» **Records drawn from a dataset**:
%%
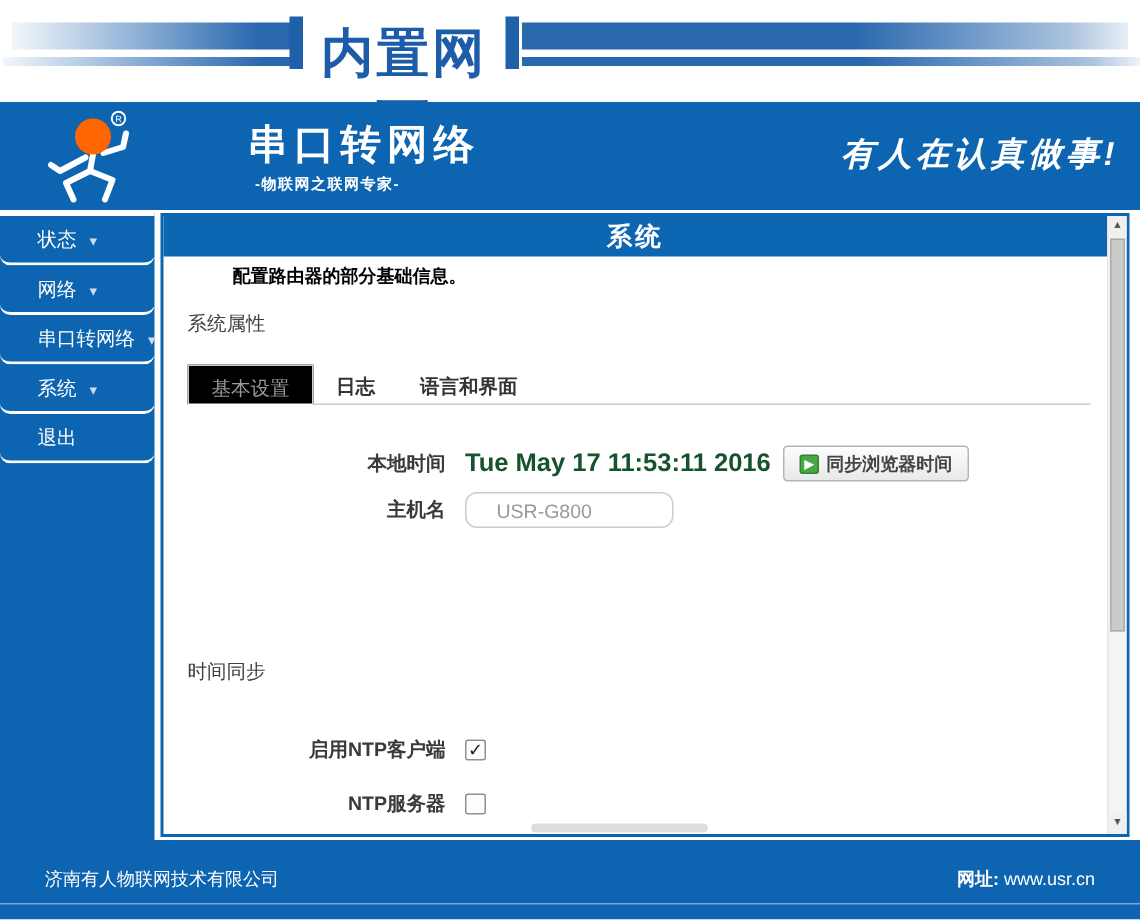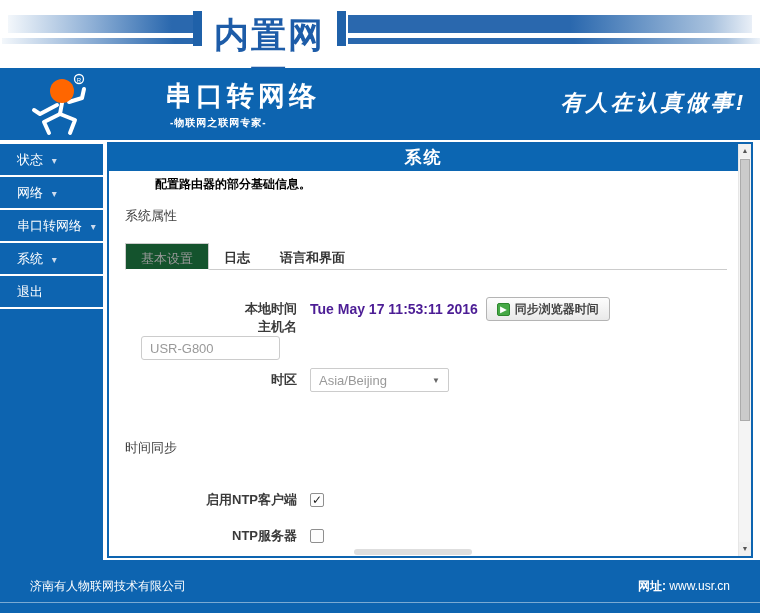"状态 ▾" .side-item { border-radius: none -> 7px; padding-left: 17px -> 25px }
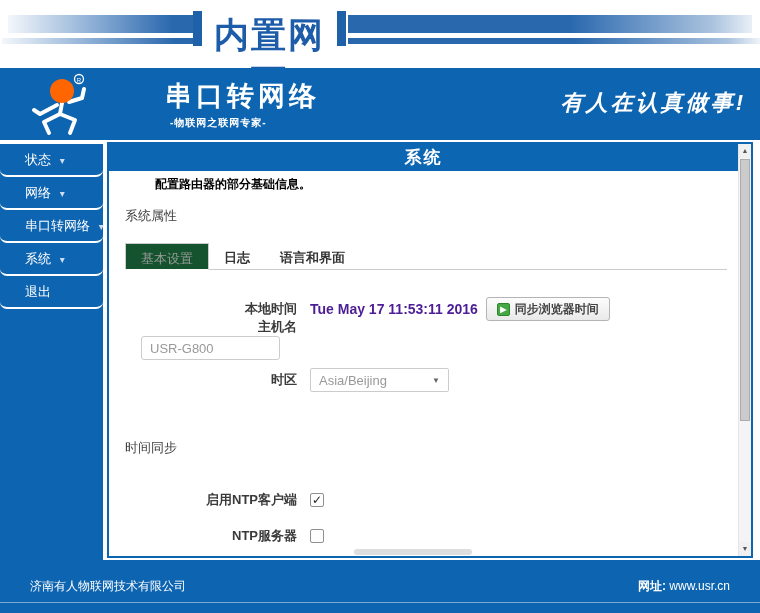"基本设置" .tab.active { background: #14532d -> #000000 }
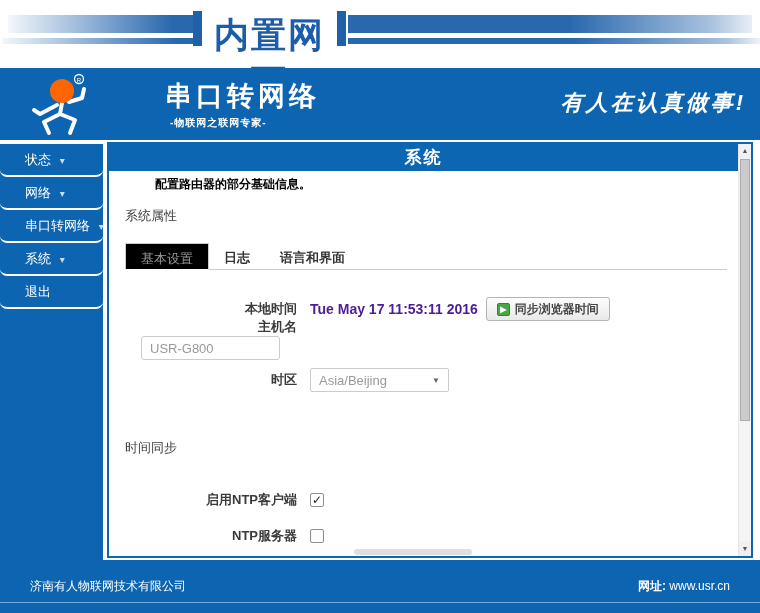"Tue May 17 11:53:11 2016" .time-value { color: #4c1d95 -> #14532d; font-size: 14px -> 17px }
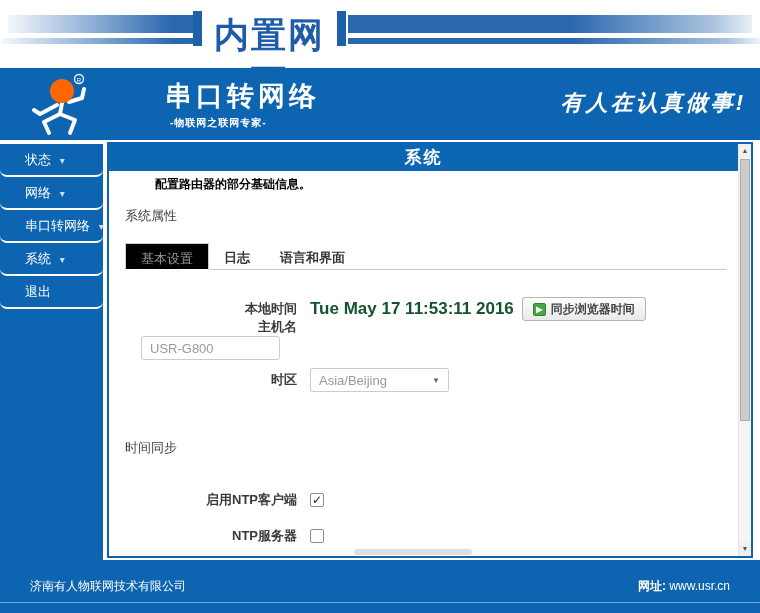"主机名" div.row { flex-direction: column -> none; top: 174px -> 184px }
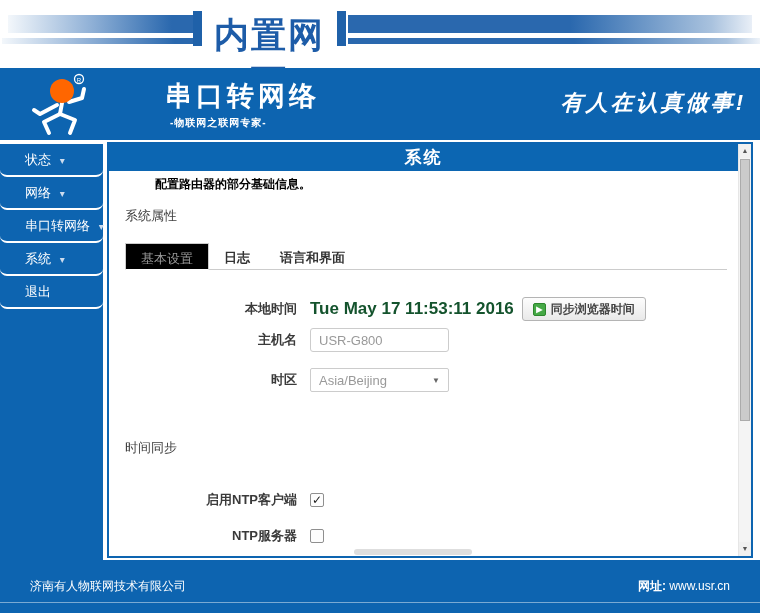"USR-G800" .txt-input { border-radius: 3px -> 8px; padding: 0 8px -> 0 20px }
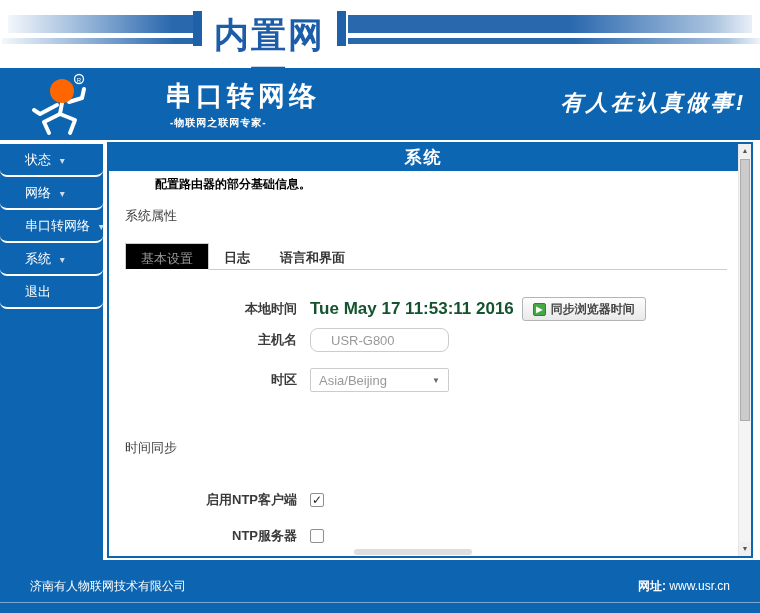"时区" div.row { html: <div> <div>时区</div> <div> <div> <span>Asia/Beijing</span> <span>▼</span> </div> </div> </div> -> none }
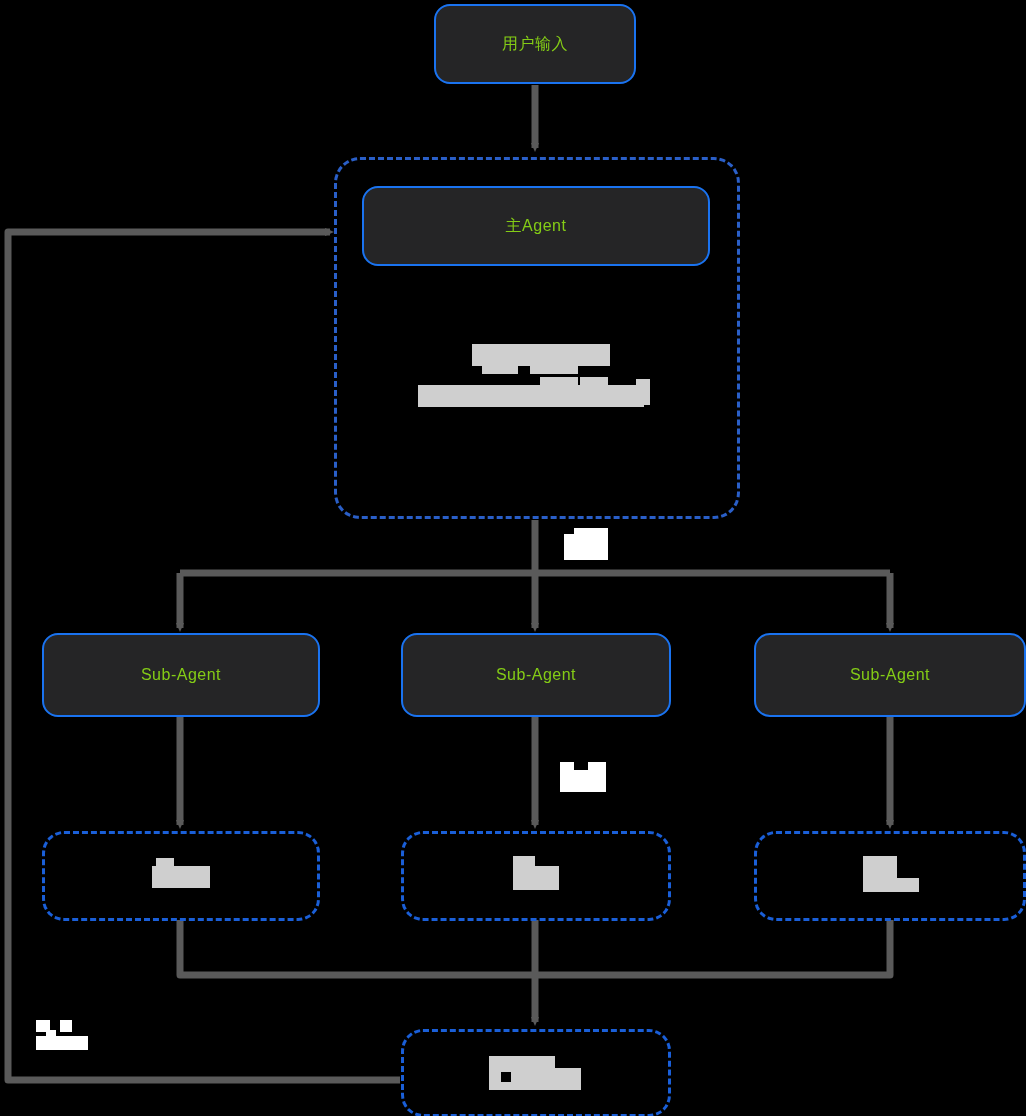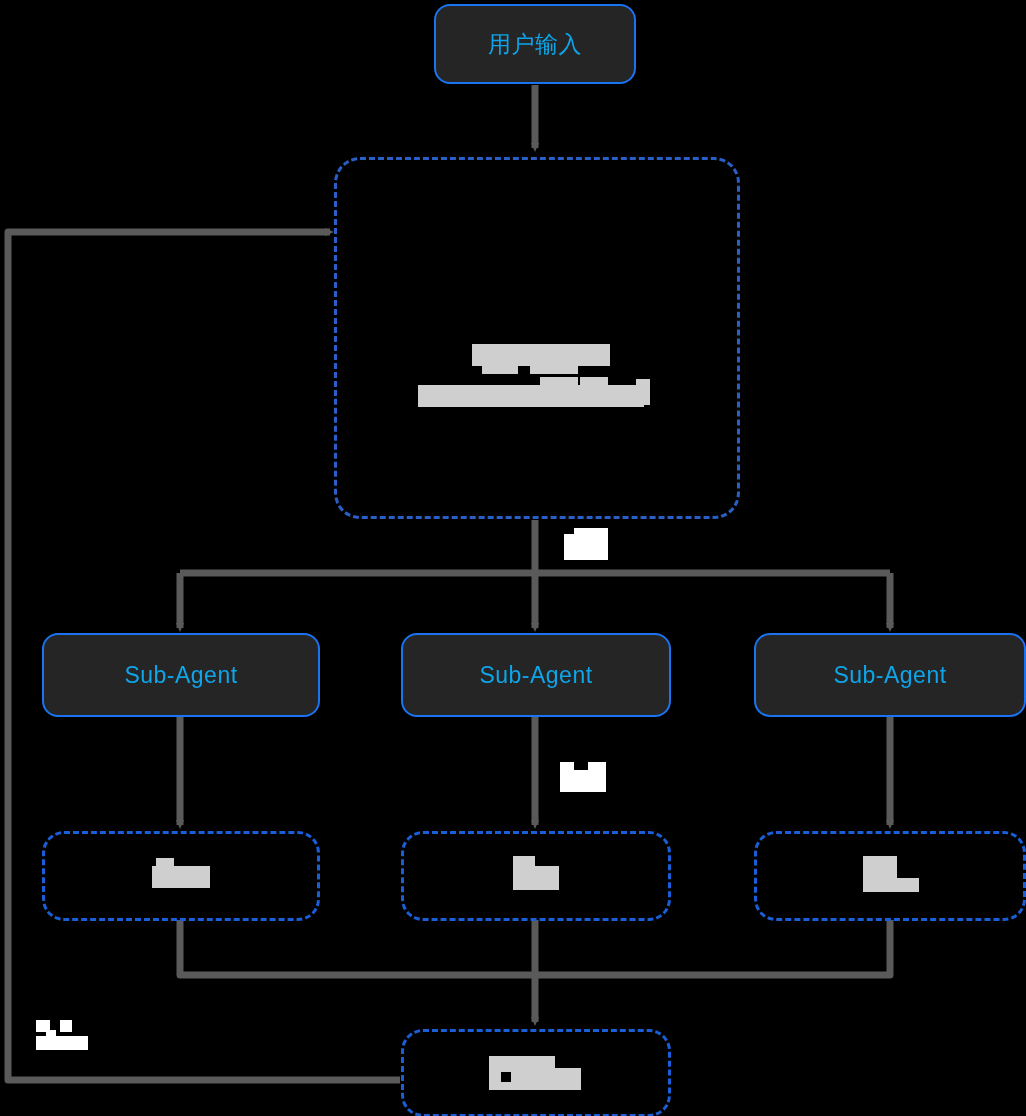"用户输入" .node { color: #0ea5e9 -> #84cc16; font-size: 23px -> 16px }
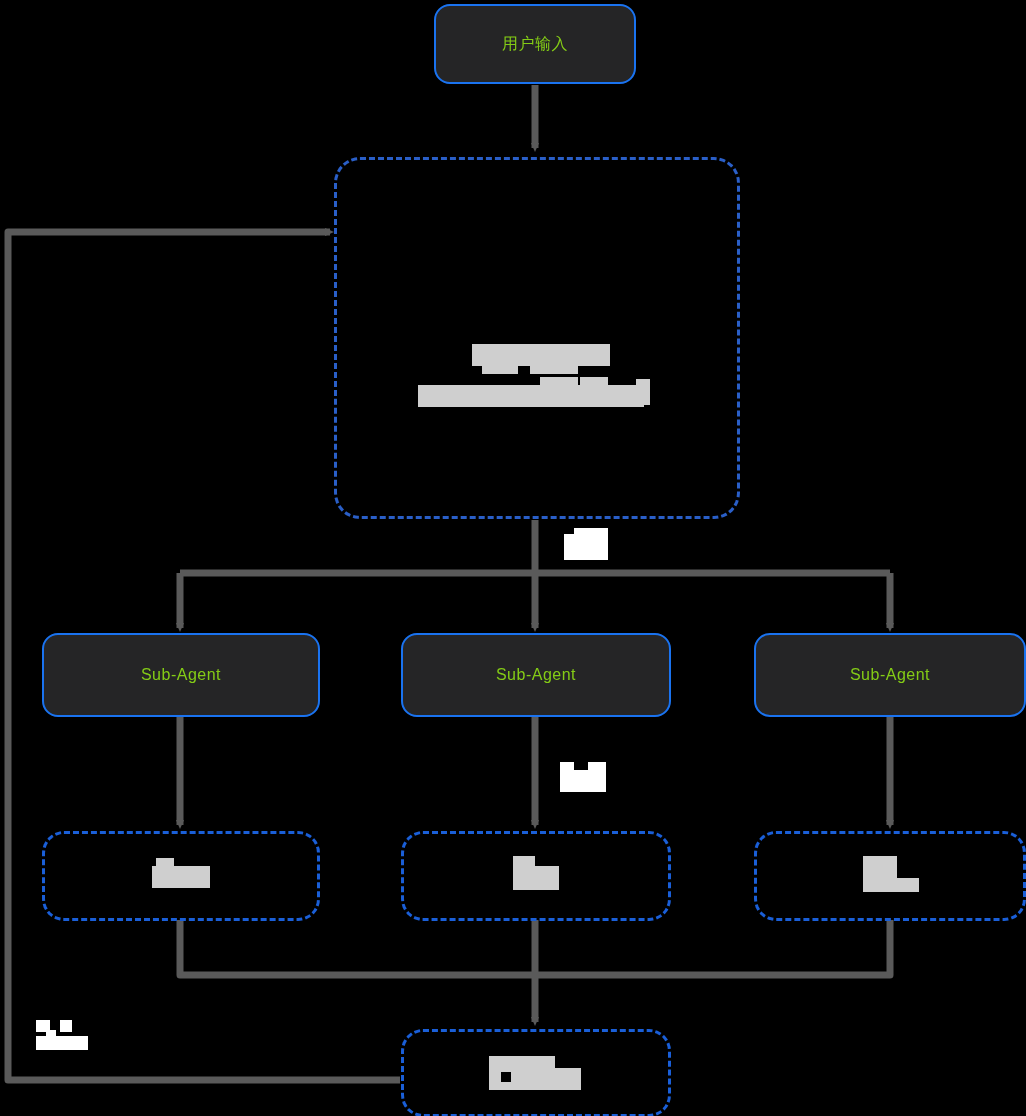"主Agent" div.node { html: none -> <div> <span>主Agent</span> </div> }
%%
None of the pictures should appear; repeat the records exactly otherwise.

» **Response to the exercise**:
"状态 ▾" .side-item { border-radius: none -> 7px; padding-left: 17px -> 25px }
"基本设置" .tab.active { background: #14532d -> #000000 }
"Tue May 17 11:53:11 2016" .time-value { color: #4c1d95 -> #14532d; font-size: 14px -> 17px }
"主机名" div.row { flex-direction: column -> none; top: 174px -> 184px }
"USR-G800" .txt-input { border-radius: 3px -> 8px; padding: 0 8px -> 0 20px }
"时区" div.row { html: <div> <div>时区</div> <div> <div> <span>Asia/Beijing</span> <span>▼</span> </div> </div> </div> -> none }
"用户输入" .node { color: #0ea5e9 -> #84cc16; font-size: 23px -> 16px }
"主Agent" div.node { html: none -> <div> <span>主Agent</span> </div> }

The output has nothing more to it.